Thanks so much for posting photos of you Beetle with the Splash Guards, Moodylucy. Helps me to see them on the Denim Blue car : )




moodylucy said:


> Here are the flaps on mine- I like the look, and the job they do!


----------



## moodylucy (Aug 21, 2011)

They don't stand out, but they do the job.


----------



## kirk1015 (Jan 9, 2012)

Might I ask where you got your splash guards? I just got my Platnium Grey 2.5 last week and would like to add those to mine.


----------



## 2012Turbo-B (Apr 15, 2012)

*Window Issues*

Thanks Tracey!

I will take this info anf run with it. at a minimum if they tell me the same ols story maybe I can get them to call your dealer POC.
I will keep you posted on my progress.
Thanks again!

I will also be joining the beetle group going to the Tail of the Dragon the first week in May 4-7. Are you planning on attending? It's with a group off newbeetle.org? should be a fun weekend.

Dan


----------



## TraceyS (Apr 7, 2012)

Haven't heard of the group, but I went out and looked at the forum for Tail of the Dragon, and it sounds like a blast! I might try and drive up on Saturday. Should be fun : ) I'll dig through the forum a bit more and see. Thanks for letting me know about it.

Tracey




2012Turbo-B said:


> Thanks Tracey!
> 
> I will take this info anf run with it. at a minimum if they tell me the same ols story maybe I can get them to call your dealer POC.
> I will keep you posted on my progress.
> ...


----------



## 2012Turbo-B (Apr 15, 2012)

*Window problem update!*



TraceyS said:


> Haven't heard of the group, but I went out and looked at the forum for Tail of the Dragon, and it sounds like a blast! I might try and drive up on Saturday. Should be fun : ) I'll dig through the forum a bit more and see. Thanks for letting me know about it.
> 
> Tracey


Went to the dealer for the third time today with window issues. Mentioned the TSB and showed him your info posted here and like magic they knew what I was talking about. AMAZING last Monday they basically said it was in my head lol. Anyway parts are now on order and should be in on Wednesday.
My salesman and I went to the lot and 3 others sitting out there have the same issues!
Thanks for the info Tracey!
Dan


----------



## TraceyS (Apr 7, 2012)

*window woes and Tail of the Dragon : )*

So glad to hear that the dealership is finally going to do something about the windows, Dan. Let me know how it goes. I've heard on the Oprah group that sometimes the fix works and sometimes it doesn't. I'm crossing my fingers that mine will continue working.

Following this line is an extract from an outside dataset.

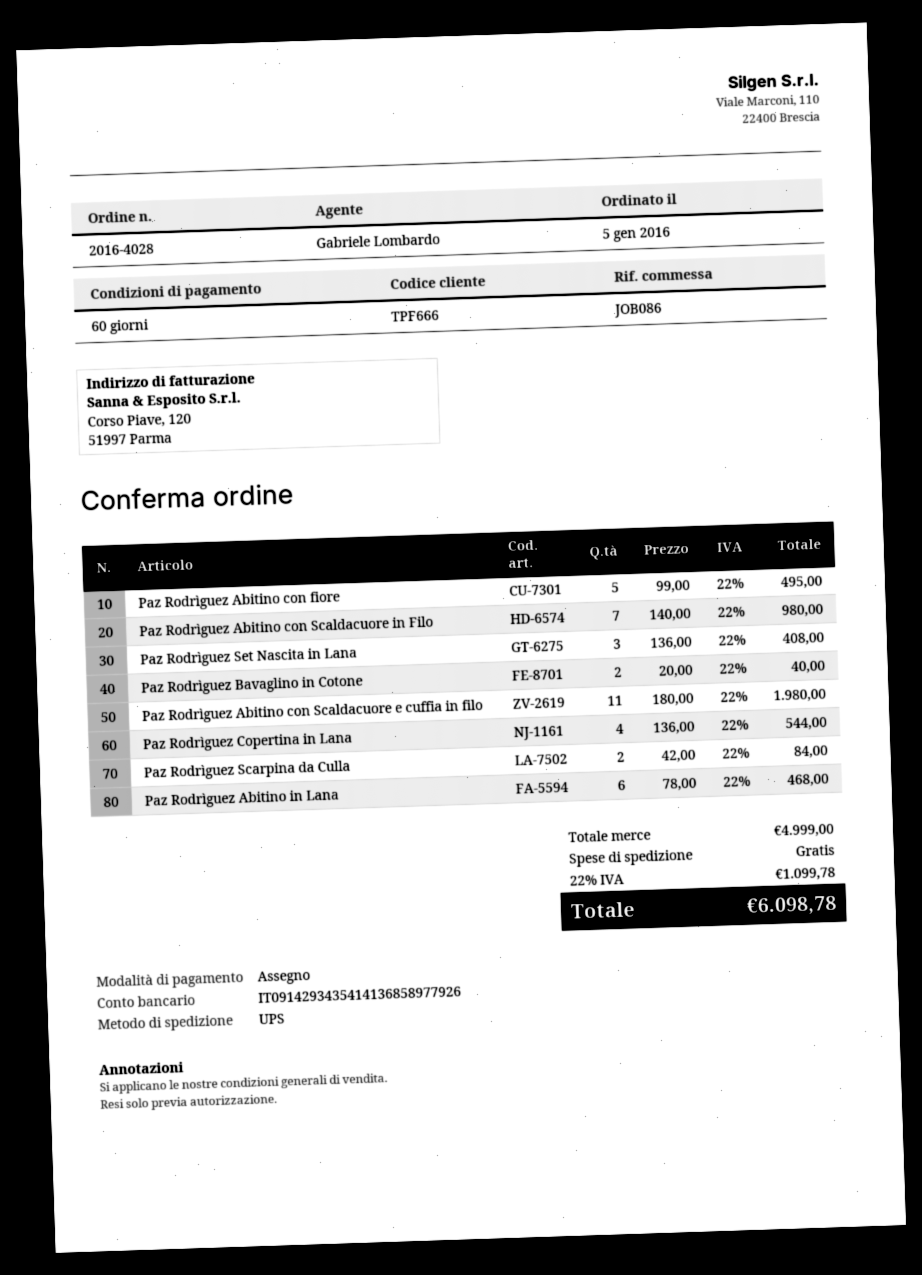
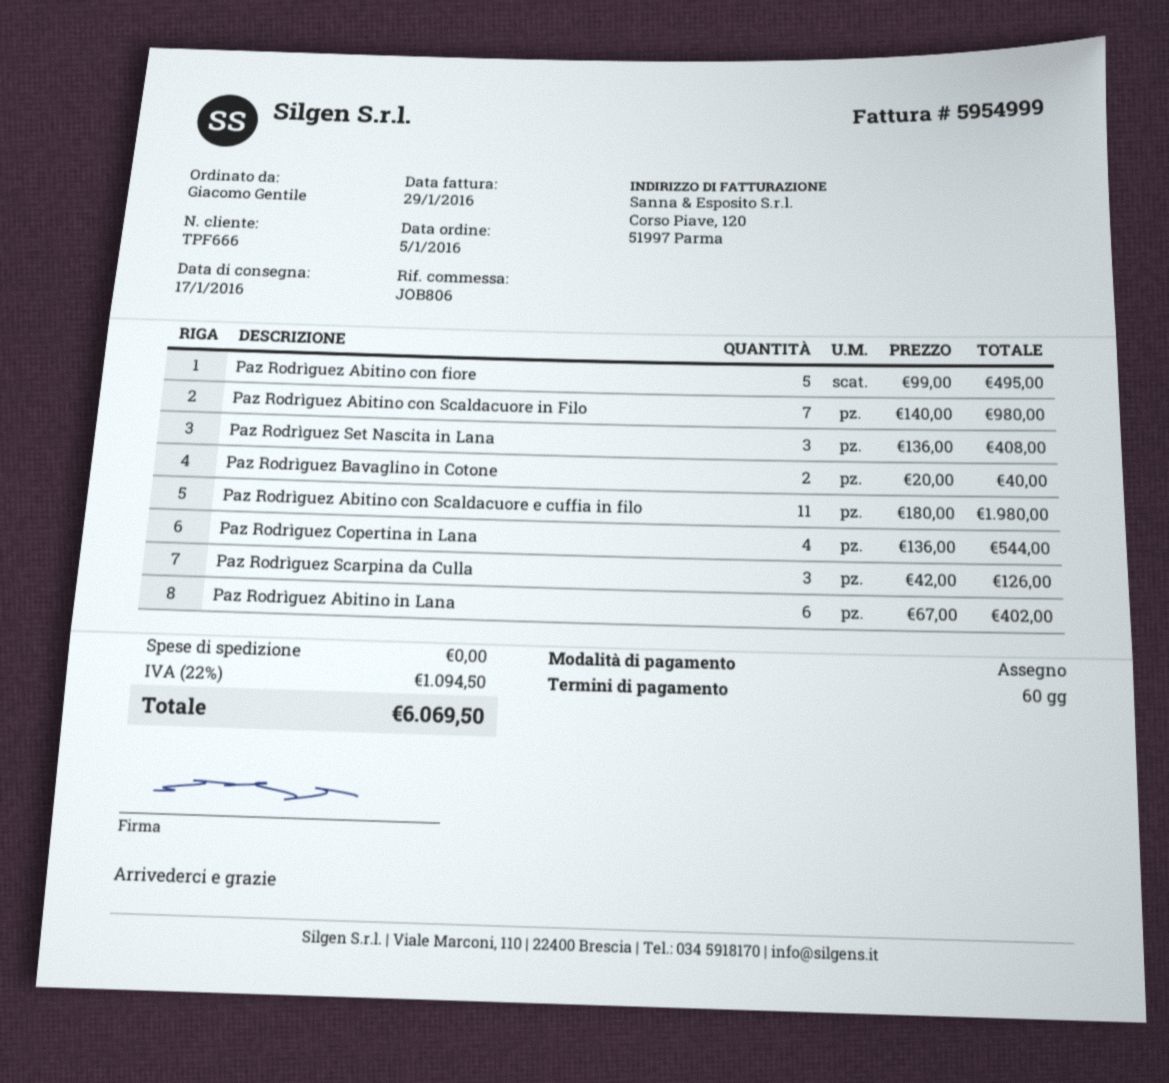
reference: JOB086 -> JOB806
Paz Rodrìguez Scarpina da Culla: 2 x 42.00 = 84.00 -> 3 x 42.00 = 126.00
Paz Rodrìguez Abitino in Lana: 6 x 78.00 = 468.00 -> 6 x 67.00 = 402.00
tax: 22% = 1099.78 -> 22% = 1094.50
total: 6098.78 -> 6069.50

I'm going to try to make it to the Tail of the Dragon. I joined the forum and have been in contact with one of the moderators there. I also downloaded the directions to Jimmy Mac's diner, so planning to drive up on Saturday and get there around 8am or so.

Tracey



2012Turbo-B said:


> Went to the dealer for the third time today with window issues. Mentioned the TSB and showed him your info posted here and like magic they knew what I was talking about. AMAZING last Monday they basically said it was in my head lol. Anyway parts are now on order and should be in on Wednesday.
> My salesman and I went to the lot and 3 others sitting out there have the same issues!
> Thanks for the info Tracey!
> Dan


----------



## plex03 (Nov 10, 2011)

I can confirm that TraceyS's information regarding the windows is correct. 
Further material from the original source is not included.